With BAML you combine AI functions with regular code to create powerful agents. That means you can do everything purely in python or typescript!

from baml_client import baml as b
from baml_client.baml_types import Intent

async def handle_message(msg: str) -> str:
    # Determine what the user is trying to do
    intent = await b.ClassifyMessage(msg)
    if intent == Intent.AccountBalance:
      # Get the balance, requires no more AI functions
      balance = await some_remote_api(...)
      return f'Your balance is: {balance}'
    if intent == Intent.ShowPlot:
      # Call another AI function with some additional context
      plot_query = await b.GetPlotQuery(
        table_defs=load_table_defintions(), query=msg)

      # Run the query, then return a plot
      response = await some_query_executor(plot_query)
      return response.to_plot_html()
    ...
Supporting BAML code
enum Intent {
  AccountBalance
  ShowPlot
  Other
}

function ClassifyMessage {
  input string
  output Intent
}

function GetPlotQuery {
  input (table_defs: string, query: string)
  output string
}

// Impls of prompts pending

Robust LLM calls

We make it easy to add retry policies to your LLM calls (and also provide other resilience strategies). Your python / typescript interfaces for functions using the GPT4Client are completely unimpacted.

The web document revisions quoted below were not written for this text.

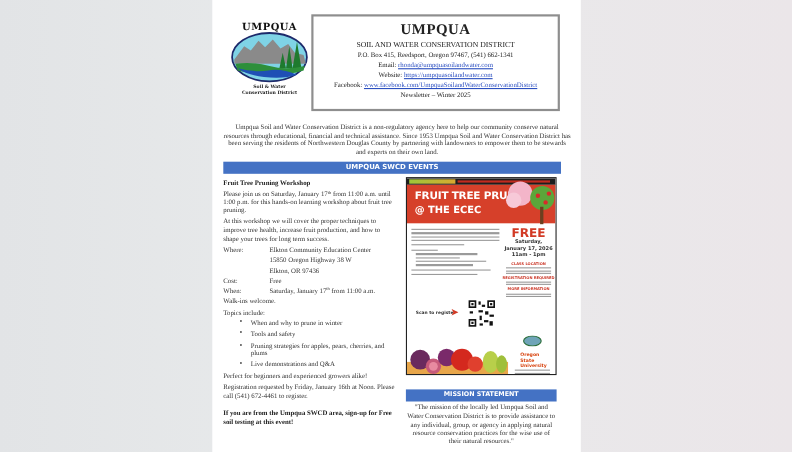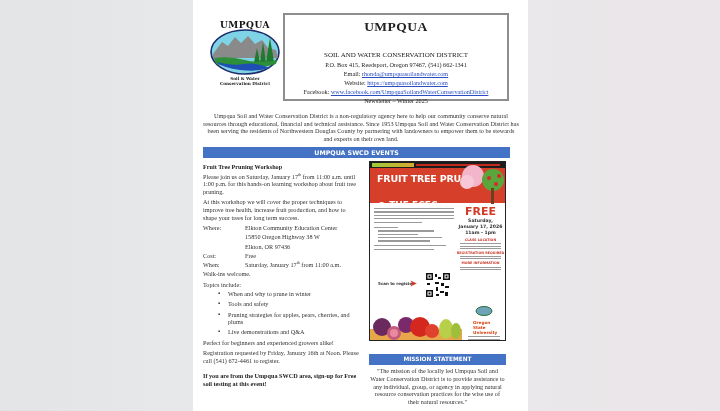--- a/index.html
+++ b/index.html
@@ -27,7 +27,7 @@
   }
   .hb-title { font-size: 13.5px; font-weight: bold; margin-top: 4px; letter-spacing: 0.5px; }
   .hb-line { font-size: 6.2px; line-height: 9px; white-space: nowrap; }
-  .hb-sub { font-size: 7px; margin-top: 15px; line-height: 10px; }
+  .hb-sub { font-size: 7px; margin-top: 1px; line-height: 10px; }
   .hb-link { color: #2b4fc0; text-decoration: underline; }
   
   .intro {

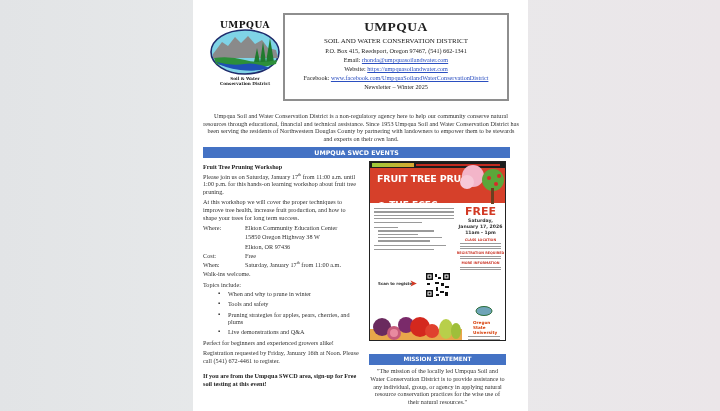--- a/index.html
+++ b/index.html
@@ -62,7 +62,7 @@
   .fl-hero { height: 35px; background: #d6402a; position: relative; }
   .fl-hero .t1 { position: absolute; left: 7px; top: 5px; font-family: "DejaVu Sans", sans-serif;
     font-weight: bold; color: #fff; font-size: 9.5px; letter-spacing: -0.2px; }
-  .fl-hero .t2 { position: absolute; left: 7px; top: 32px; font-family: "DejaVu Sans", sans-serif;
+  .fl-hero .t2 { position: absolute; left: 7px; top: 19px; font-family: "DejaVu Sans", sans-serif;
     color: #fff; font-size: 9px; font-weight: bold; }
   .fl-hero .tree { position: absolute; right: 0; top: -6px; }
   .fl-body { position: relative; height: 100px; }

  client<llm> GPT4Client {
    provider "baml-openai-chat"
+   retry_policy SimpleRetryPolicy
    options {
      model "gpt-4"
      api_key env.OPENAI_API_KEY
    }
  }

+ retry_policy SimpleRetryPolicy {
+     max_retries 5
+     strategy {
+       type exponential_backoff
+       delay_ms 300
+       multiplier 1.5
+     }
+ }

Chain-of-thought

To do planning with BAML, just tell the LLM what planning steps to do. Thanks to Flexible Parsing, BAML will automatically find your data objects and convert them automatically.

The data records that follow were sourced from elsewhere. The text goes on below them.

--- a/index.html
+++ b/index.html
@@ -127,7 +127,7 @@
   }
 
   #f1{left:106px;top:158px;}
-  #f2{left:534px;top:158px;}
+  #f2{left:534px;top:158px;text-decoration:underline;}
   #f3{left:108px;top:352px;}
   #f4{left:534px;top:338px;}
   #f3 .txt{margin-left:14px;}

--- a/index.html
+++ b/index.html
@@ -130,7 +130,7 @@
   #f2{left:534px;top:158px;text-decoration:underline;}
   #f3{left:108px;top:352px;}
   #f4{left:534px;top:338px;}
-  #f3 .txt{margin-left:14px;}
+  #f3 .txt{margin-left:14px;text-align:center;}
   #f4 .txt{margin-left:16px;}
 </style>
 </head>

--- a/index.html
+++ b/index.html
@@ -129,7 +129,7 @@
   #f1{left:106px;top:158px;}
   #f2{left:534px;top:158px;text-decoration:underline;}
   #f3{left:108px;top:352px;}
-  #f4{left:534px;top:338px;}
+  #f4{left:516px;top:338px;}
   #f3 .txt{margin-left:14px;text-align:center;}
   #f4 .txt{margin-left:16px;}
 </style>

impl<llm, GetOrderInfo> version1 {
  client GPT4
  prompt #"
    Given the email below:

    Email Subject: {#input.subject}
    Email Body: {#input.body}

    Extract this info from the email in JSON format:
    {#print_type(output)}

    Schema definitions:
    {#print_enum(OrderStatus)}

+    Before you output the JSON, please explain your
+    reasoning step-by-step. Here is an example on how to do this:
+    'If we think step by step we can see that ...
+     therefore the output JSON is:
+    {
+      ... the json schema ...
+    }'
  "#
}

Multi-shot

To add examples into your prompt with BAML, you can use a multiple parameters:

function DoSomething {
+  input (my_data: int, examples: string)
  output string
}

impl<llm, DoSomething> v1 {
  client GPT4
  prompt #"
    Given DATA do something cool!

    DATA: {#input.my_data}

+    Examples:
+    {#input.examples}
  "#
}

Symbol-tuning

Sometimes using abstract names as "symbols" (e.g. k1, k2, k3…) allows the LLM to focus on your rules better.

// Enums will still be available as Category.Refund
// BAML will auto convert k1 --> Category.Refund for you :)
enum Category {
    Refund @alias("k1")
    @description("Customer wants to refund a product")

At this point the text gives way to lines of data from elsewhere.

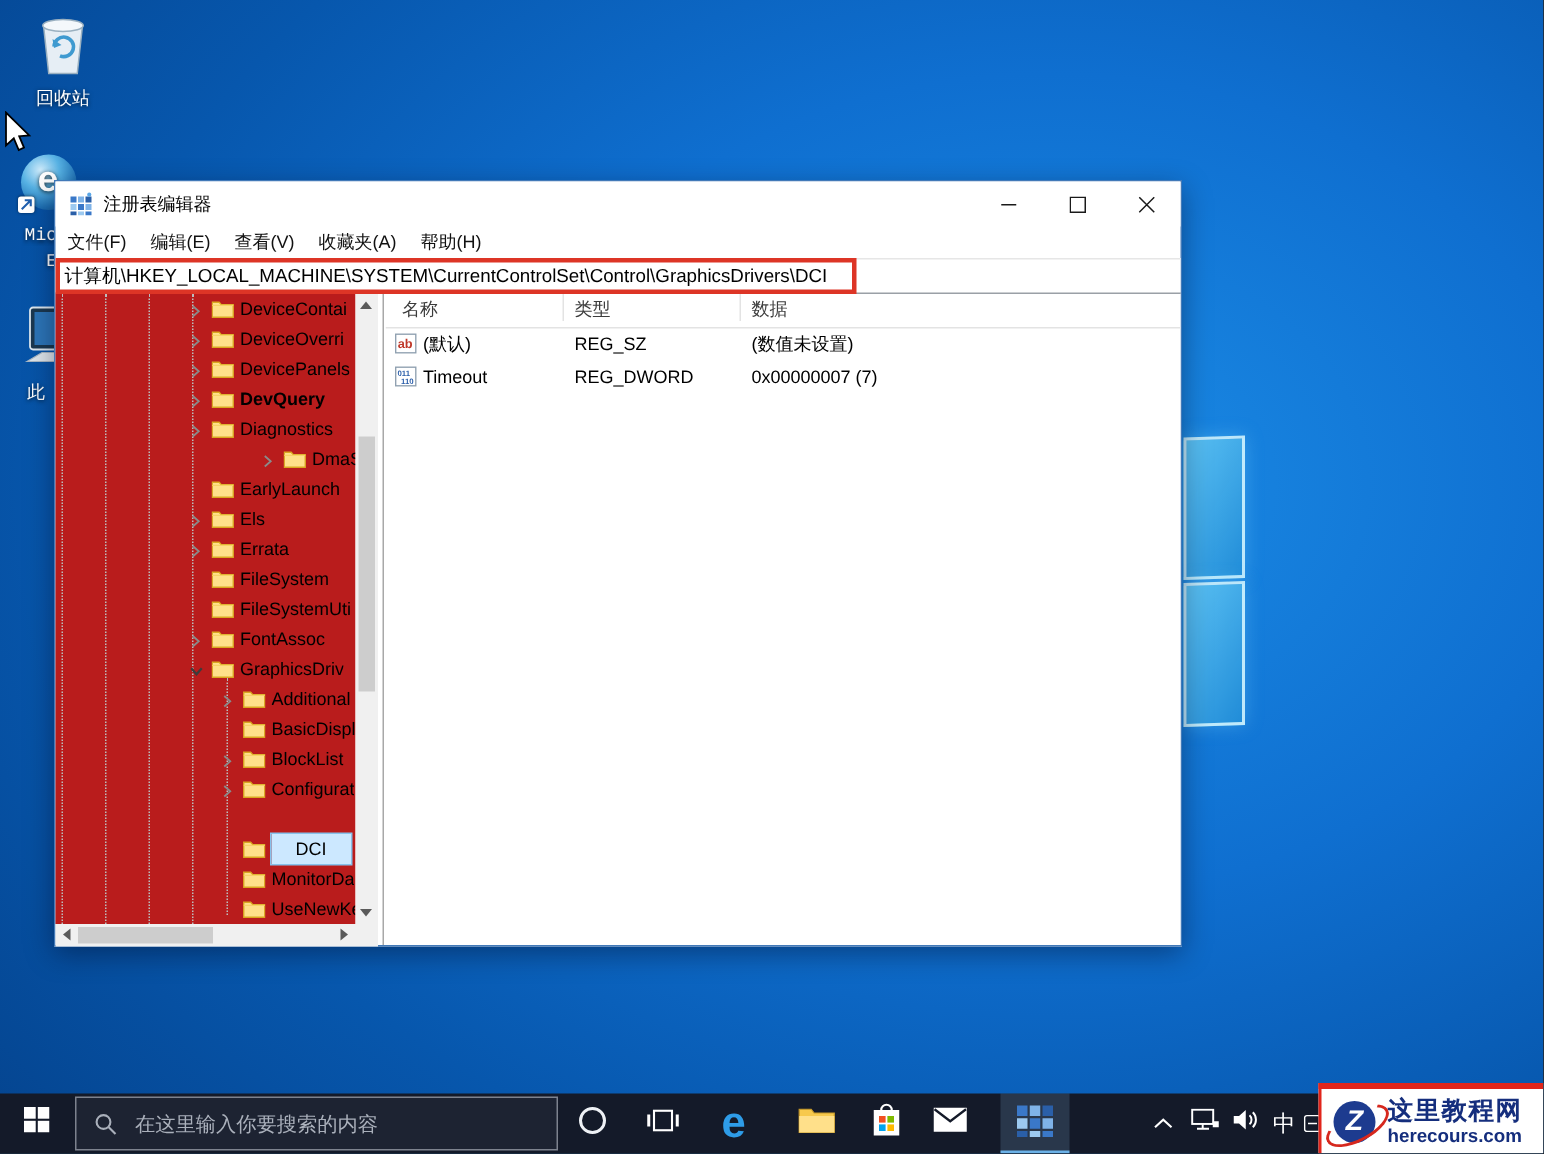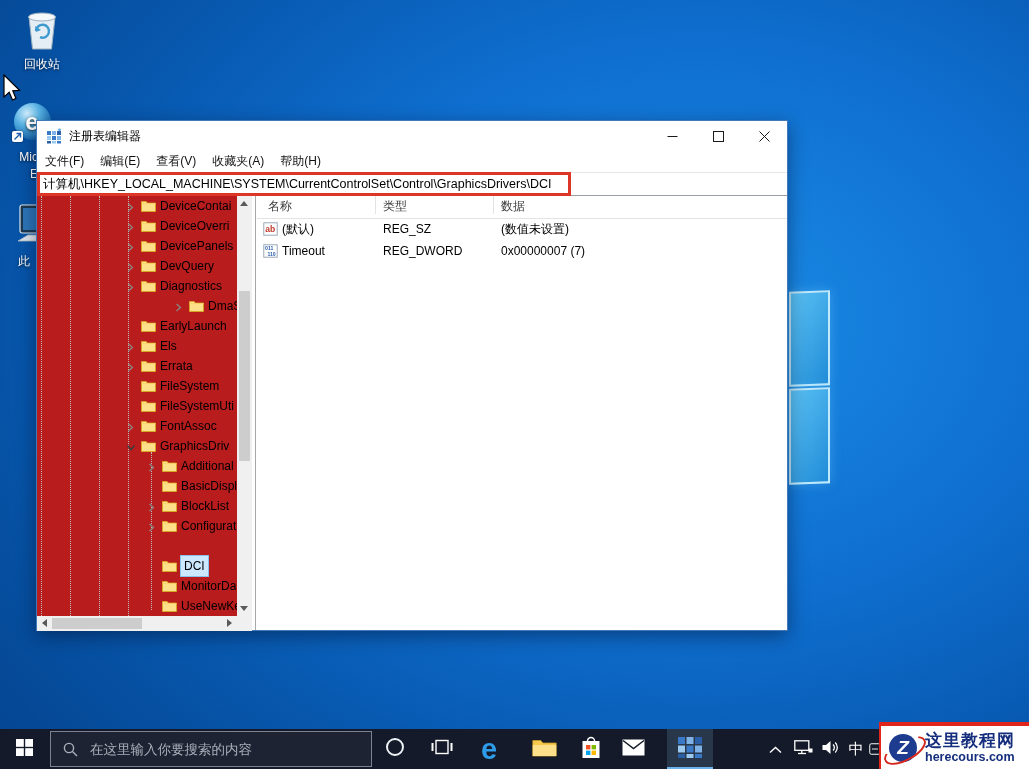--- a/index.html
+++ b/index.html
@@ -14,7 +14,7 @@
   .wpane.p2{left:789px;top:388px;width:37px;height:92px;}
   
   .dicon{position:absolute;text-align:center;color:#fff;font-size:12px;
-    text-shadow:0 1px 3px rgba(0,0,0,.75);z-index:2;}
+    text-shadow:0 1px 3px rgba(0,0,0,.75);z-index:2;font-family:Liberation Mono, monospace;}
   .recycle{left:14px;top:6px;width:56px;}
   .dlabel{display:block;margin-top:1px;}
   .edgeico{left:13px;top:103px;width:38px;}

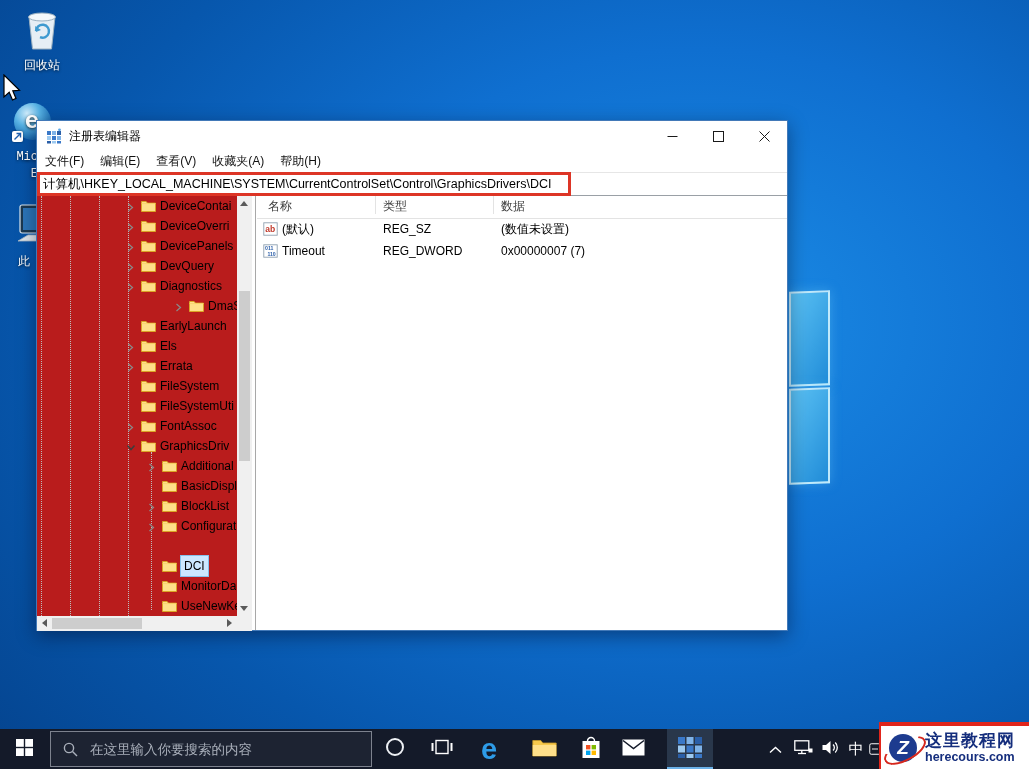--- a/index.html
+++ b/index.html
@@ -243,7 +243,7 @@
               </svg></span>
             <span class="tlabel">DevicePanels</span>
           </div>
-          <div class="trow lvl0" style="top: 60px;">
+          <div class="trow lvl0" style="top: 60px; font-weight: bold;">
             <span class="texp"><svg width="9" height="9" viewBox="0 0 9 9">
                 <path d="M2.5 1 L6.5 4.5 L2.5 8" fill="none" stroke="#8a8a8a" stroke-width="1.2"></path>
               </svg></span>

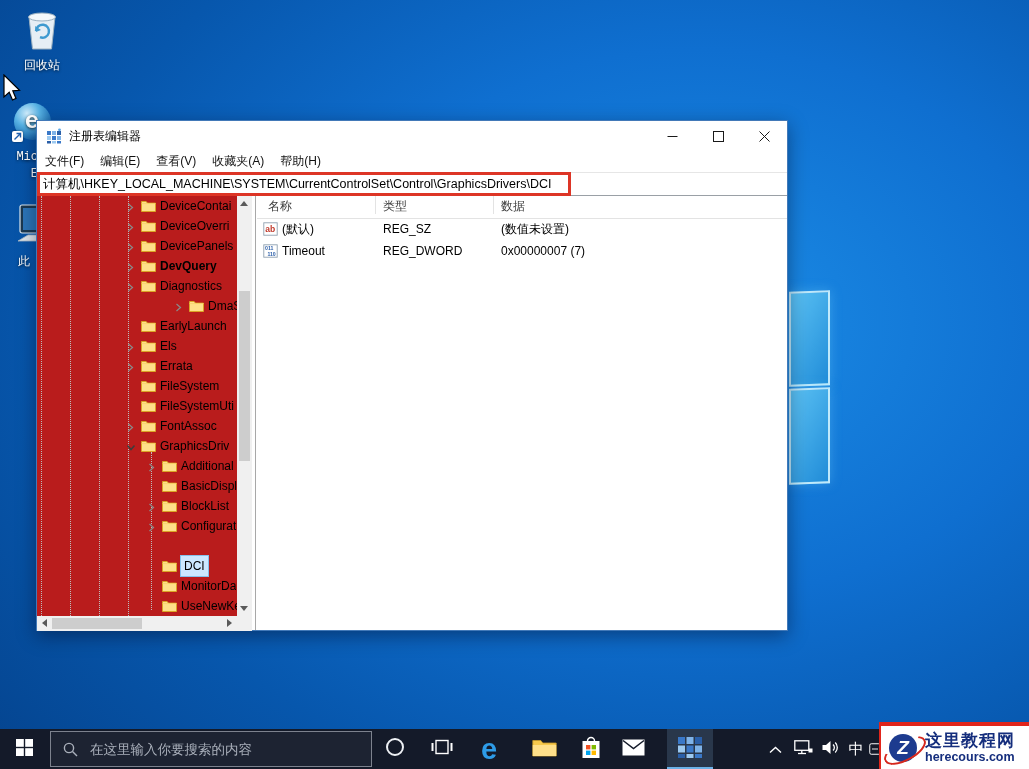--- a/index.html
+++ b/index.html
@@ -58,7 +58,7 @@
   .tlabel{position:absolute;top:0;line-height:20px;font-size:12px;white-space:nowrap;}
   .lvl0 .texp{left:89px;} .lvl0 .tfold{left:104px;} .lvl0 .tlabel{left:123px;max-width:77px;overflow:hidden;}
   .lvl1 .texp{left:110px;} .lvl1 .tfold{left:125px;} .lvl1 .tlabel{left:144px;max-width:56px;overflow:hidden;}
-  .sel .tlabel{background:#cce8ff;outline:1px solid #86c2ec;padding:0 3px;}
+  .sel .tlabel{background:#cce8ff;outline:1px solid #86c2ec;padding:0 16px;}
   
   .vscroll{position:absolute;left:200px;top:0;width:15px;height:420px;background:#f0f0f0;}
   .vthumb{position:absolute;left:2px;top:95px;width:11px;height:170px;background:#cdcdcd;}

    CancelOrder @alias("k2")
    @description("Customer wants to cancel an order")

    TechnicalSupport @alias("k3")
    @description("Customer needs help with a technical issue unrelated to account creation or login")

    AccountIssue @alias("k4")
    @description("Specifically relates to account-login or account-creation")

    Question @alias("k5")
    @description("Customer has a question")

    // Skip this category for the LLM
    Bug @skip

}

// whenever you now use:
// {#print_enum(Category)}
// BAML will substitute in the alias and description automatically
// and parse anything the LLM returns into the appropriate type

Comparing multiple prompts / llms

In BAML you do this by declaring multiple impls. The VSCode Extension will also let you run the tests side by side.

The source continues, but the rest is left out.